Personal information
- Full name: Barrington Stopford Thomas Mills
- Born: 30 September 1821 Great Saxham, Suffolk, England
- Died: 5 February 1899 (aged 77) Bury St Edmunds, Suffolk, England
- Batting: Unknown
- Bowling: Unknown

Domestic team information
- 1841–1843: Oxford University

Career statistics
| Competition | First-class |
| Matches | 11 |
| Runs scored | 39 |
| Batting average | 2.78 |
| 100s/50s | –/– |
| Top score | 13 |
| Balls bowled | ? |
| Wickets | 34 |
| Bowling average | ? |
| 5 wickets in innings | 3 |
| 10 wickets in match | – |
| Best bowling | 6/? |
| Catches/stumpings | 3/– |
- Source: Cricinfo, 15 June 2020

= Barrington Mills =

English cricketer and clergyman

Barrington Stopford Thomas Mills (30 September 1821 – 5 February 1899) was an English first-class cricketer and clergyman.

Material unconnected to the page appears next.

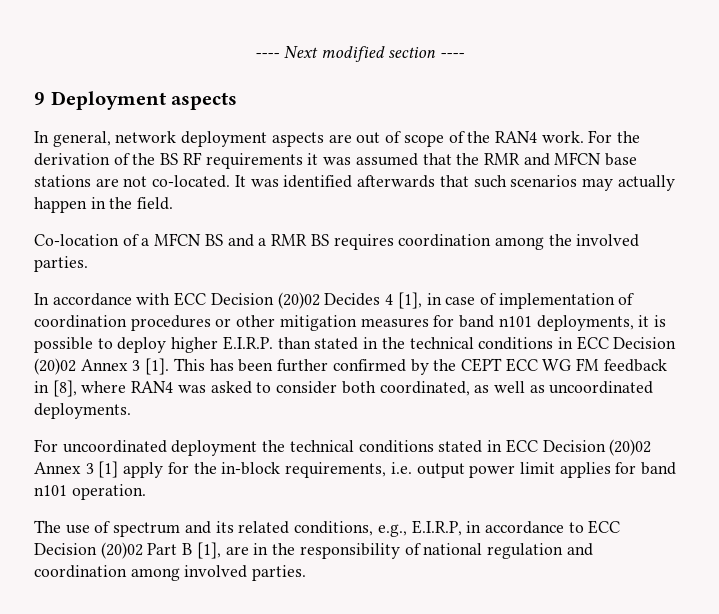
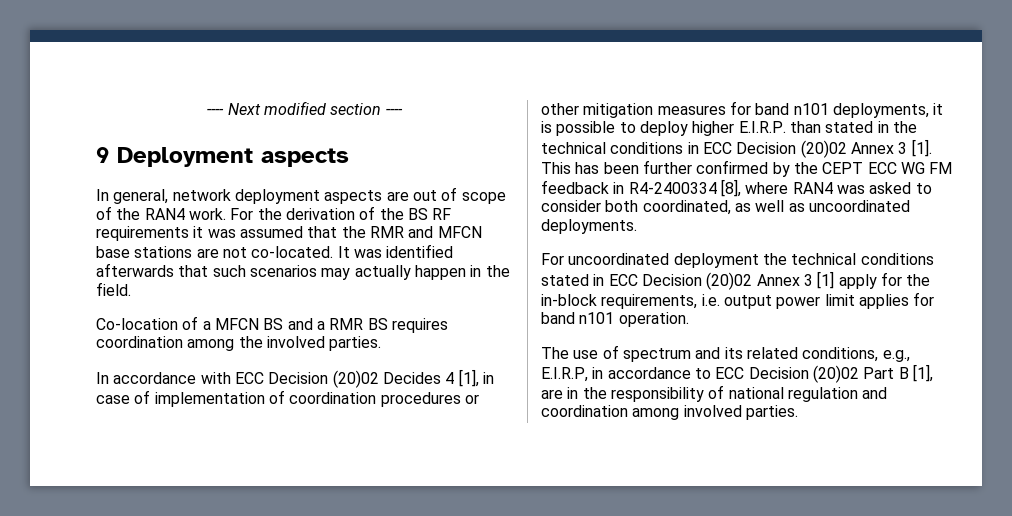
- This has been further confirmed by the CEPT ECC WG FM feedback in [8], where RAN4 was asked to consider both coordinated, as well as uncoordinated deployments.
+ This has been further confirmed by the CEPT ECC WG FM feedback in R4-2400334 [8], where RAN4 was asked to consider both coordinated, as well as uncoordinated deployments.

The son of The Reverend Thomas Mills, he was born in September 1821 at Great Saxham, Suffolk. He was educated at Harrow School, before going up to Christ Church, Oxford. While studying at Oxford, he played first-class cricket for Oxford University from 1841–43, making eight appearances. In addition to playing for Oxford, Mills also made three first-class appearances for the Marylebone Cricket Club in 1844 and 1845. Playing as a bowler, he took a total of 34 wickets in his eleven first-class matches, taking a five wicket haul on three occasions.

After graduating from Oxford, Mills took holy orders in the Church of England in 1858. He served as the rector of Lawshall from 1858 until his death at Bury St Edmunds in 1899. Mills was married to Georgiana Penelope Sturt, the daughter of Henry Sturt and Lady Charlotte Penelope Brudenell, with her predeceasing him by two years.